▶ **Given entries**
BEGIN
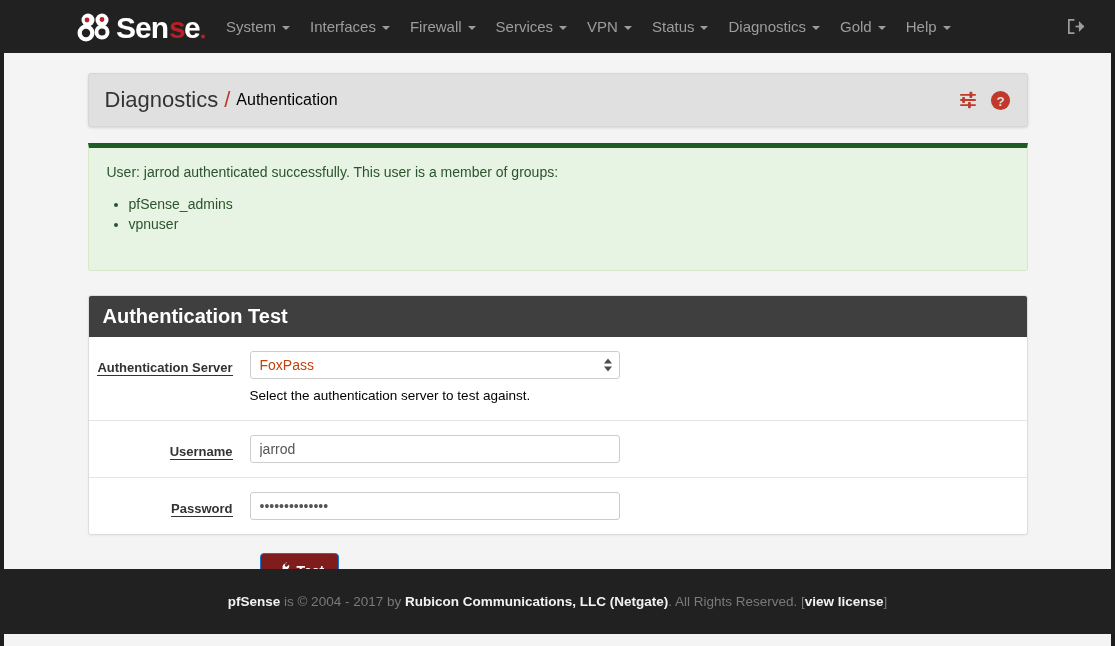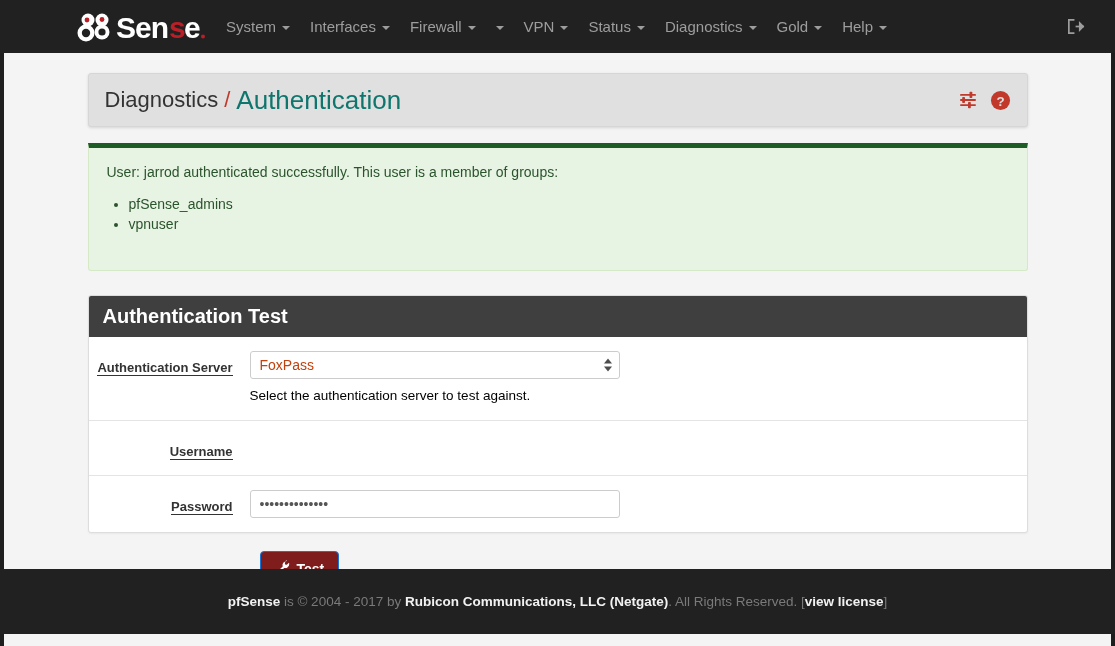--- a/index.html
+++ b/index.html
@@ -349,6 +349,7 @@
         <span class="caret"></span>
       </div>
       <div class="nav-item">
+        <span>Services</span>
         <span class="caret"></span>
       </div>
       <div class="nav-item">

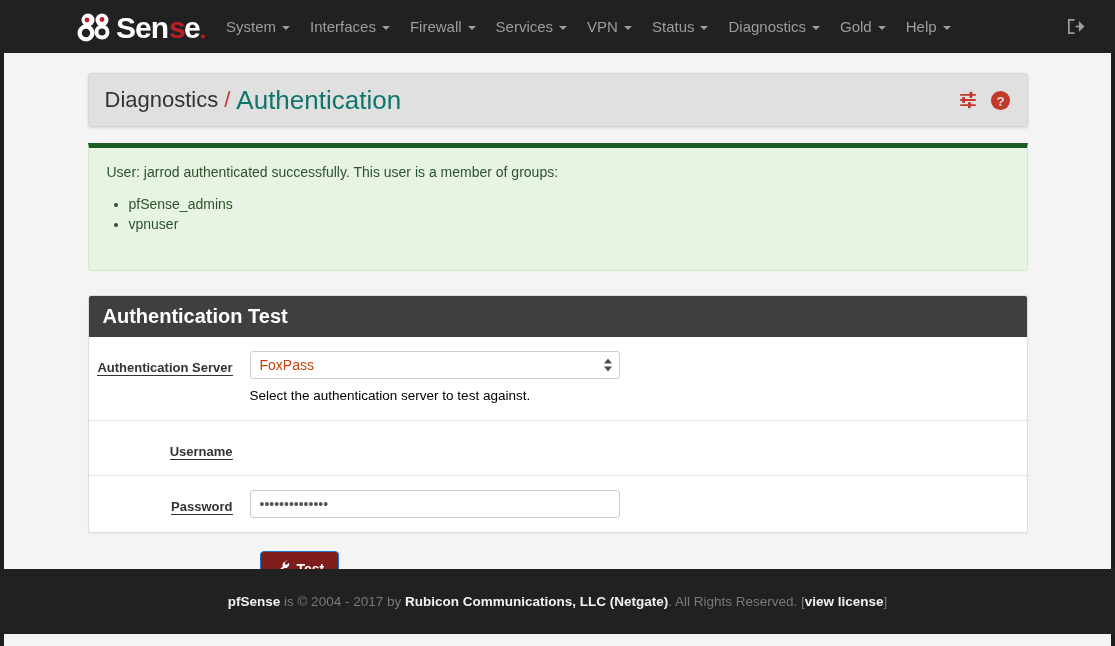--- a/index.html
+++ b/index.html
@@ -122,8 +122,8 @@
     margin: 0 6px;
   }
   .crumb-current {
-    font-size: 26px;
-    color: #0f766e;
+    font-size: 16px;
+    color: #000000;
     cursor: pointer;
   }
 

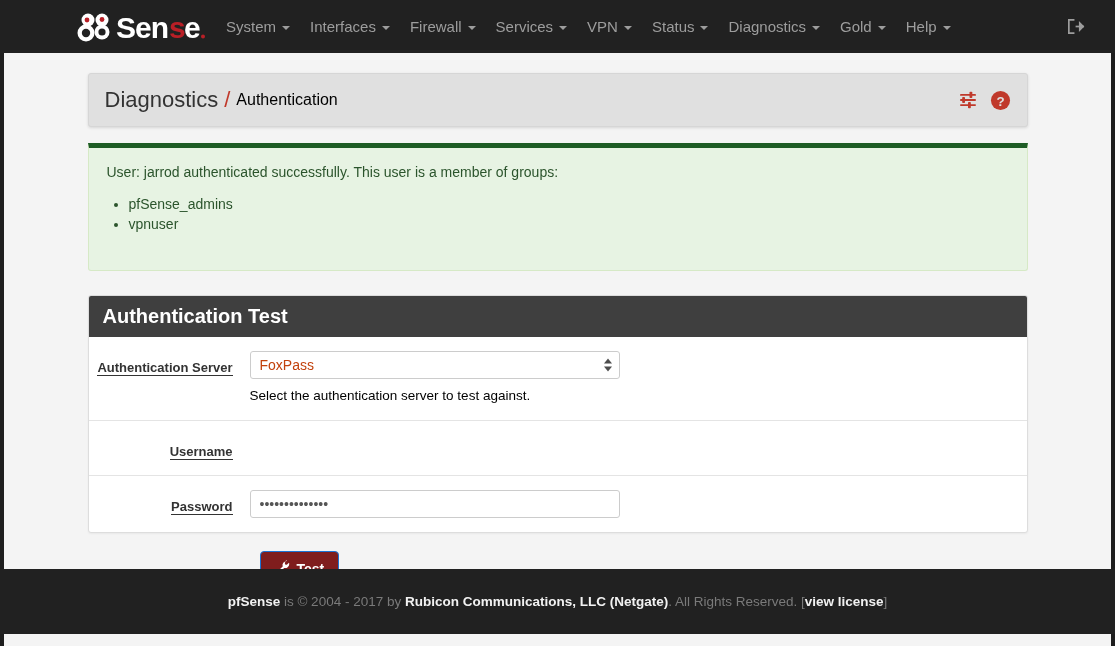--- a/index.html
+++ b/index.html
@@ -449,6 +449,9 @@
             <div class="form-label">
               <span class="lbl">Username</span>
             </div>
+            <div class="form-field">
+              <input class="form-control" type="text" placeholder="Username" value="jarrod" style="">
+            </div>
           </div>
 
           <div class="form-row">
END
BEGIN
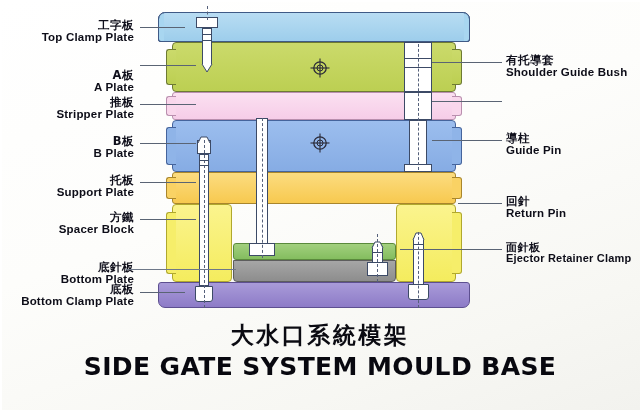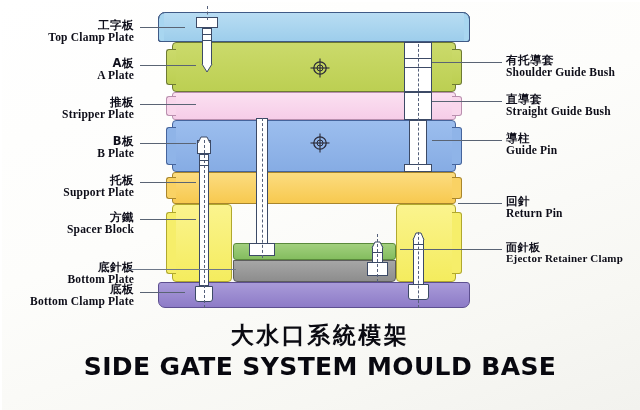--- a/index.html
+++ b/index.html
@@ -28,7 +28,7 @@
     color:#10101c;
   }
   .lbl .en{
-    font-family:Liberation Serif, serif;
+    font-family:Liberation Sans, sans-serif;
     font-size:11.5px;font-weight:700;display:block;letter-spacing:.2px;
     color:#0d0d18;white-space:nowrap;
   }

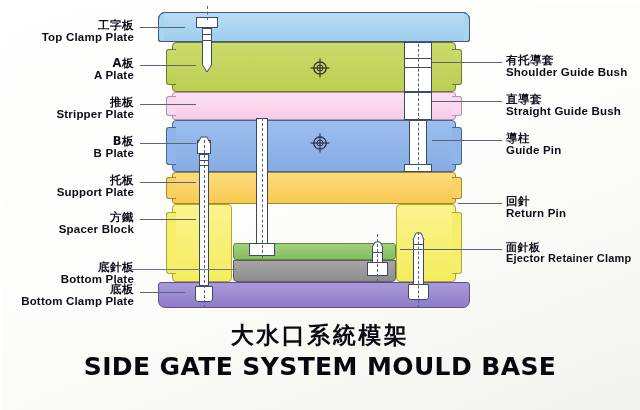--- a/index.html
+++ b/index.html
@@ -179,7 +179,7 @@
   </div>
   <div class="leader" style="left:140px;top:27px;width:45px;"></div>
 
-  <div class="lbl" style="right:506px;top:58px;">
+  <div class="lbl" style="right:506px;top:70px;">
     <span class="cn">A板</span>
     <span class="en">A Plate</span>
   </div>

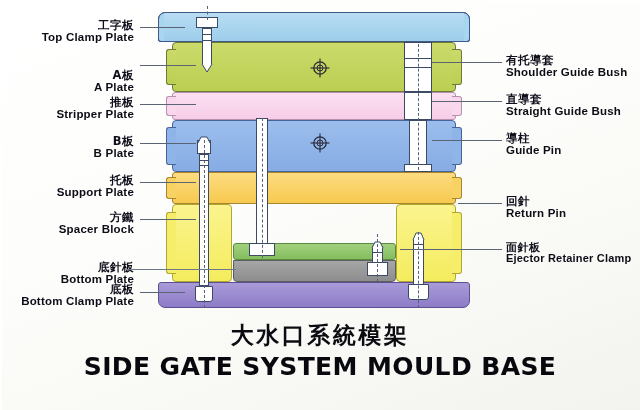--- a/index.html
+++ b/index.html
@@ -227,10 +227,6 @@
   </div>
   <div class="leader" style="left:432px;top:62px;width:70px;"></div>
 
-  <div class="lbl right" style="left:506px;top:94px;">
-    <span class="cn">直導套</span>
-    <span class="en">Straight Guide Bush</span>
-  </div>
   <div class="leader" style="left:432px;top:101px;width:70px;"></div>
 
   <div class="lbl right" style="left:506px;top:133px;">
END
▶ **Exercise prompt**
Only the lines that contain the string "serif" should be copied from the entries above.

▶ **Result**
-    font-family:Liberation Serif, serif;
+    font-family:Liberation Sans, sans-serif;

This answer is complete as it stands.